Pointer math is already defined for many-item pointers (ptr + int, ptr - int, ptr - ptr). Those implies an ordering aleady, so ptra < ptrb should be allowed. I hit this last week where I was striding through an array in chuncks ptr += 4 and testing when to terminate the loop.

pub fn next(s: *@This()) ?B.Out {
    const ptr_int: usize = @intFromPtr(s.ptr);
    const end_int: usize = @intFromPtr(s.ptr + s.len);
    while(ptr_int  < end_int) {
        const item_ptr: *B.In = @ptrFromInt(ptr_int);
        if(item_ptr.* == needle)
            return item_ptr.*;
        ptr_int += @sizeOf(B.In) * s.stride;
    return null;

I now have to deal with sizeof and other stuff that I destroys the simple meaning of the code. Now you always know about the functions intFromPtr and ptrFromInt and you have to know that int you are passing around is really a pointer (and don’t forget to convert it back). And if you store it as an Int in a struct to avoid all the casting then you have to really document and remember it.

pub fn next(s: *@This()) ?B.Out {
    var ptr = s.ptr;
    const end = s.ptr + s.len;
    while(ptr  < end) {
        if(ptr.* == needle)
            return ptr.*;
        ptr_int += s.stride;
    return null;

The second is way more clear of what my intentions are. Multi-item pointers clearly have an ordering. ptr < ptr+1 is always true except with wrap around but that could be tested for the same way as with int. It turns a trivial very well defined piece of code into a casting mess that obscures everytrhing else.


I agree with this.

In my opinion, it’s good that Zig has a pointer-taxonomy where different pointers have different characteristics and semantics associated with them. I don’t think that phrasing every problem in the language of unsigned ints is practical, more clear, or safer.

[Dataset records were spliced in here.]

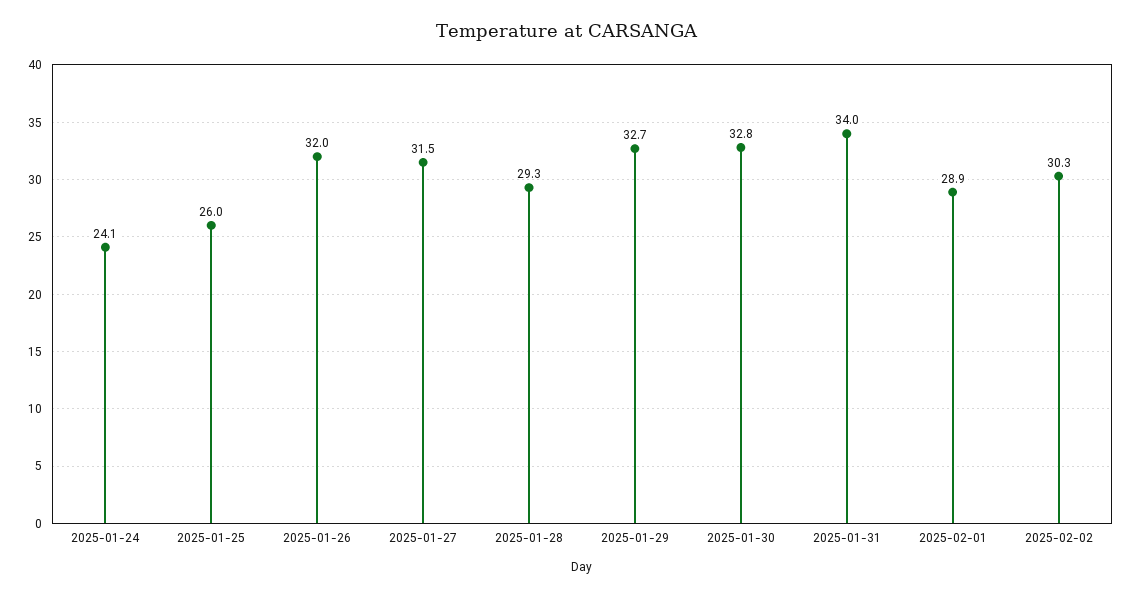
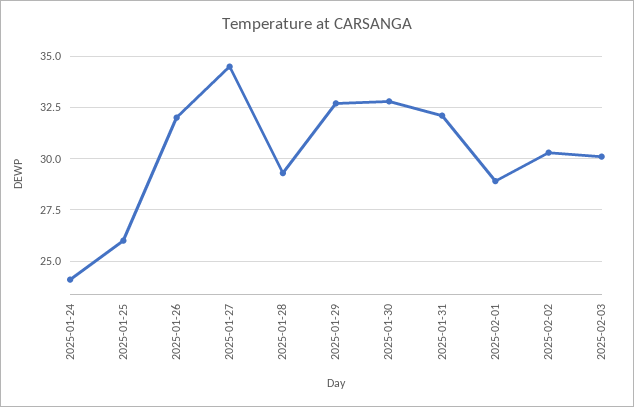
2025-01-27: 31.5 -> 34.5
2025-01-31: 34 -> 32
2025-02-03: none -> 30

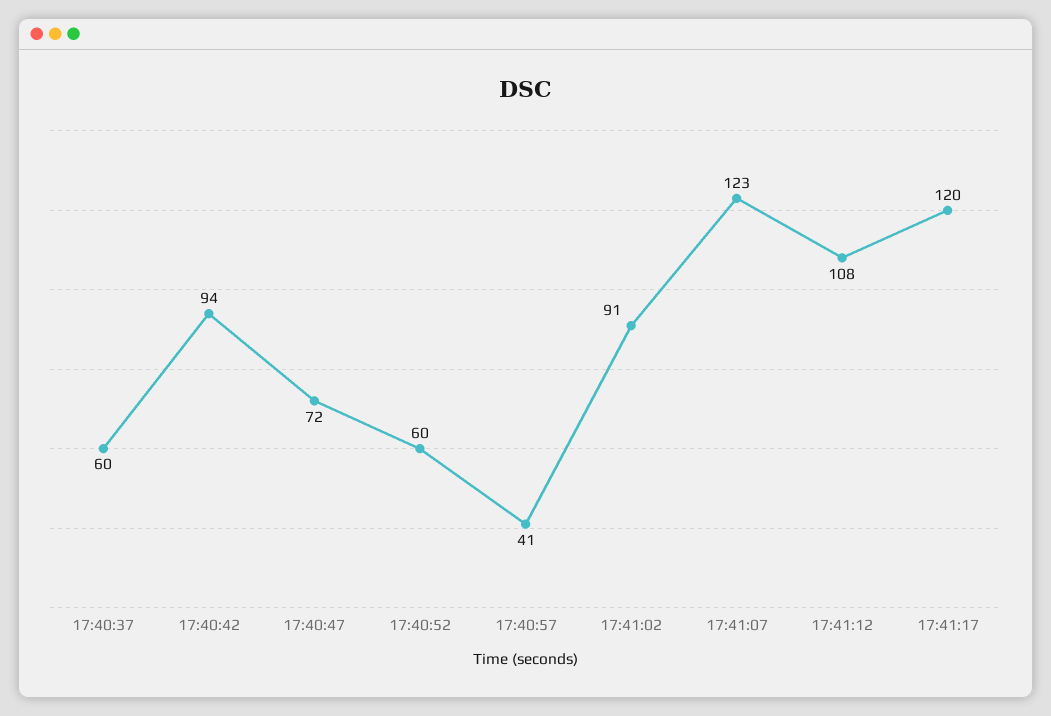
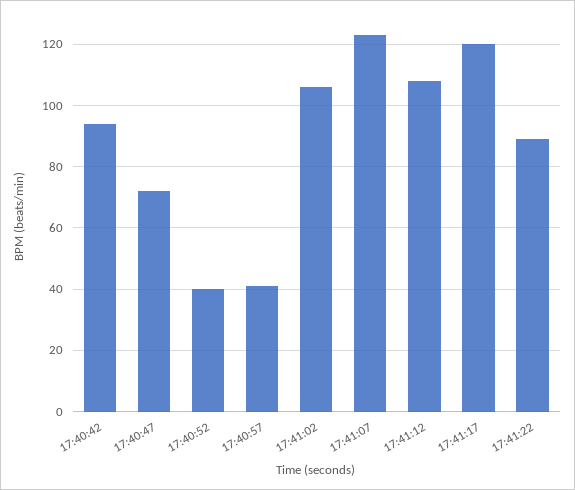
17:40:37: 60 -> none
17:40:52: 60 -> 40
17:41:02: 91 -> 105
17:41:22: none -> 90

If you find that you’re doing a lot of odd and asymmetric math to get the result you want, consider a different approach. I found this was especially true when dealing with decrementing pointers and having to deal with unsigned values approaching zero.

Yes, you can do saturation operations in that specific direction but… why bother? They aren’t safer or more performant and imo introduce cognitive overhead to what is otherwise a very simple problem.

If you just need to compare pointers, I think this suggestion is perfectly sufficient and works well with the pointer taxonomy:

@intFromPtr(ptr) < @intFromPtr(end)

If you are moving pointers and need to introduce functionality, consider using a different tool for the job.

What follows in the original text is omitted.